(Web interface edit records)
========================================================================

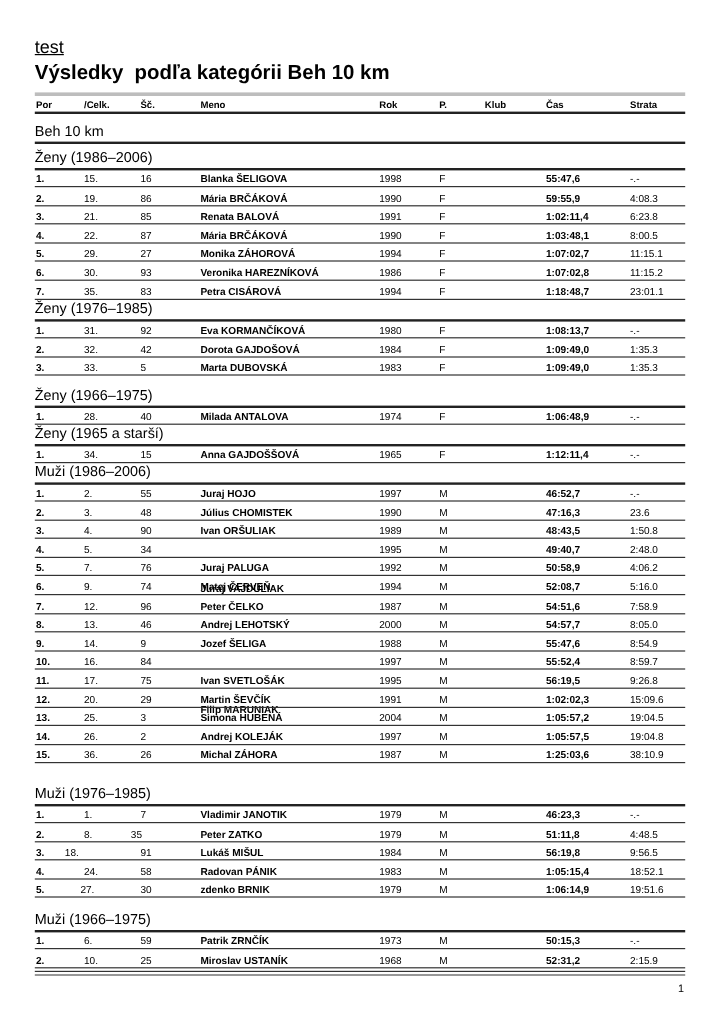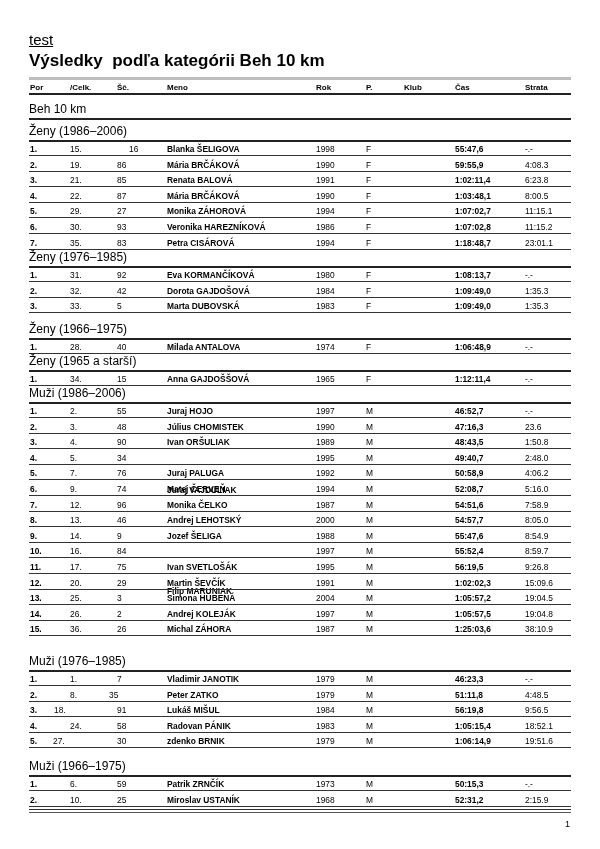--- a/index.html
+++ b/index.html
@@ -50,7 +50,7 @@
     <div class="row" style="top: 141px;">
       <span class="c b" style="left: 1px;">1.</span>
       <span class="c" style="left: 41px;">15.</span>
-      <span class="c" style="left: 100px;">16</span>
+      <span class="c" style="left: 88px;">16</span>
       <span class="c b" style="left: 138px;">Blanka ŠELIGOVA</span>
       <span class="c" style="left: 287px;">1998</span>
       <span class="c" style="left: 337px;">F</span>

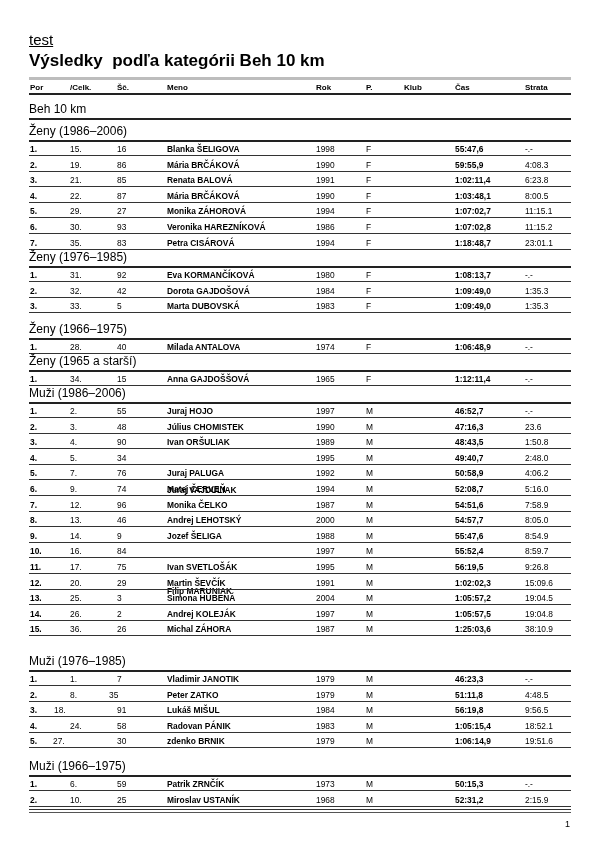--- a/index.html
+++ b/index.html
@@ -275,7 +275,7 @@
       <span class="c b" style="left: 1px;">7.</span>
       <span class="c" style="left: 41px;">12.</span>
       <span class="c" style="left: 88px;">96</span>
-      <span class="c b" style="left: 138px;">Monika ČELKO</span>
+      <span class="c b" style="left: 138px;">Peter ČELKO</span>
       <span class="c" style="left: 287px;">1987</span>
       <span class="c" style="left: 337px;">M</span>
       <span class="c" style="left: 375px;"></span>

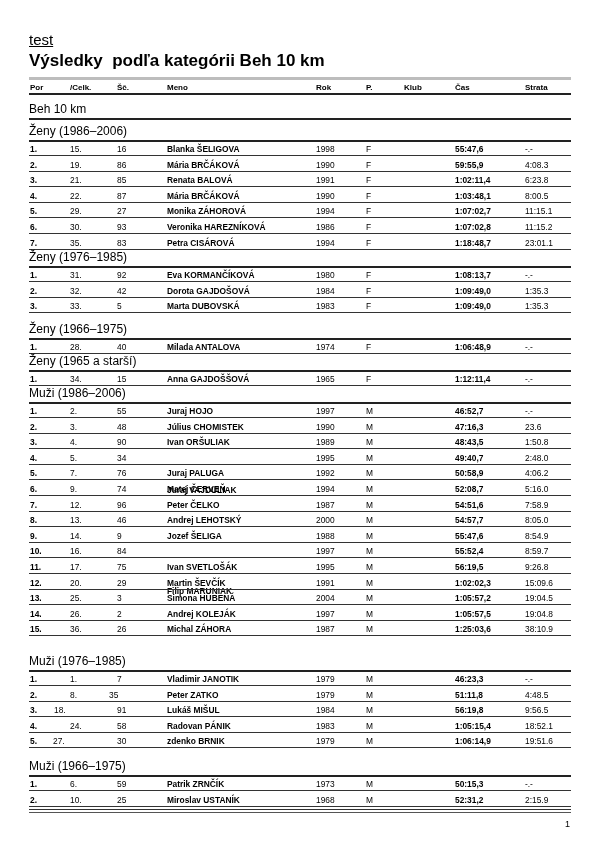--- a/index.html
+++ b/index.html
@@ -431,7 +431,7 @@
     </div>
     <div class="row" style="top: 733.4px;">
       <span class="c b" style="left: 1px;">5.</span>
-      <span class="c" style="left: 24px;">27.</span>
+      <span class="c" style="left: 38px;">27.</span>
       <span class="c" style="left: 88px;">30</span>
       <span class="c b" style="left: 138px;">zdenko BRNIK</span>
       <span class="c" style="left: 287px;">1979</span>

========================================================================

### Work instruction
For this exercise, copy the entries above exactly and skip any picture.

### Result
--- a/index.html
+++ b/index.html
@@ -50,7 +50,7 @@
     <div class="row" style="top: 141px;">
       <span class="c b" style="left: 1px;">1.</span>
       <span class="c" style="left: 41px;">15.</span>
-      <span class="c" style="left: 100px;">16</span>
+      <span class="c" style="left: 88px;">16</span>
       <span class="c b" style="left: 138px;">Blanka ŠELIGOVA</span>
       <span class="c" style="left: 287px;">1998</span>
       <span class="c" style="left: 337px;">F</span>

--- a/index.html
+++ b/index.html
@@ -275,7 +275,7 @@
       <span class="c b" style="left: 1px;">7.</span>
       <span class="c" style="left: 41px;">12.</span>
       <span class="c" style="left: 88px;">96</span>
-      <span class="c b" style="left: 138px;">Monika ČELKO</span>
+      <span class="c b" style="left: 138px;">Peter ČELKO</span>
       <span class="c" style="left: 287px;">1987</span>
       <span class="c" style="left: 337px;">M</span>
       <span class="c" style="left: 375px;"></span>

--- a/index.html
+++ b/index.html
@@ -431,7 +431,7 @@
     </div>
     <div class="row" style="top: 733.4px;">
       <span class="c b" style="left: 1px;">5.</span>
-      <span class="c" style="left: 24px;">27.</span>
+      <span class="c" style="left: 38px;">27.</span>
       <span class="c" style="left: 88px;">30</span>
       <span class="c b" style="left: 138px;">zdenko BRNIK</span>
       <span class="c" style="left: 287px;">1979</span>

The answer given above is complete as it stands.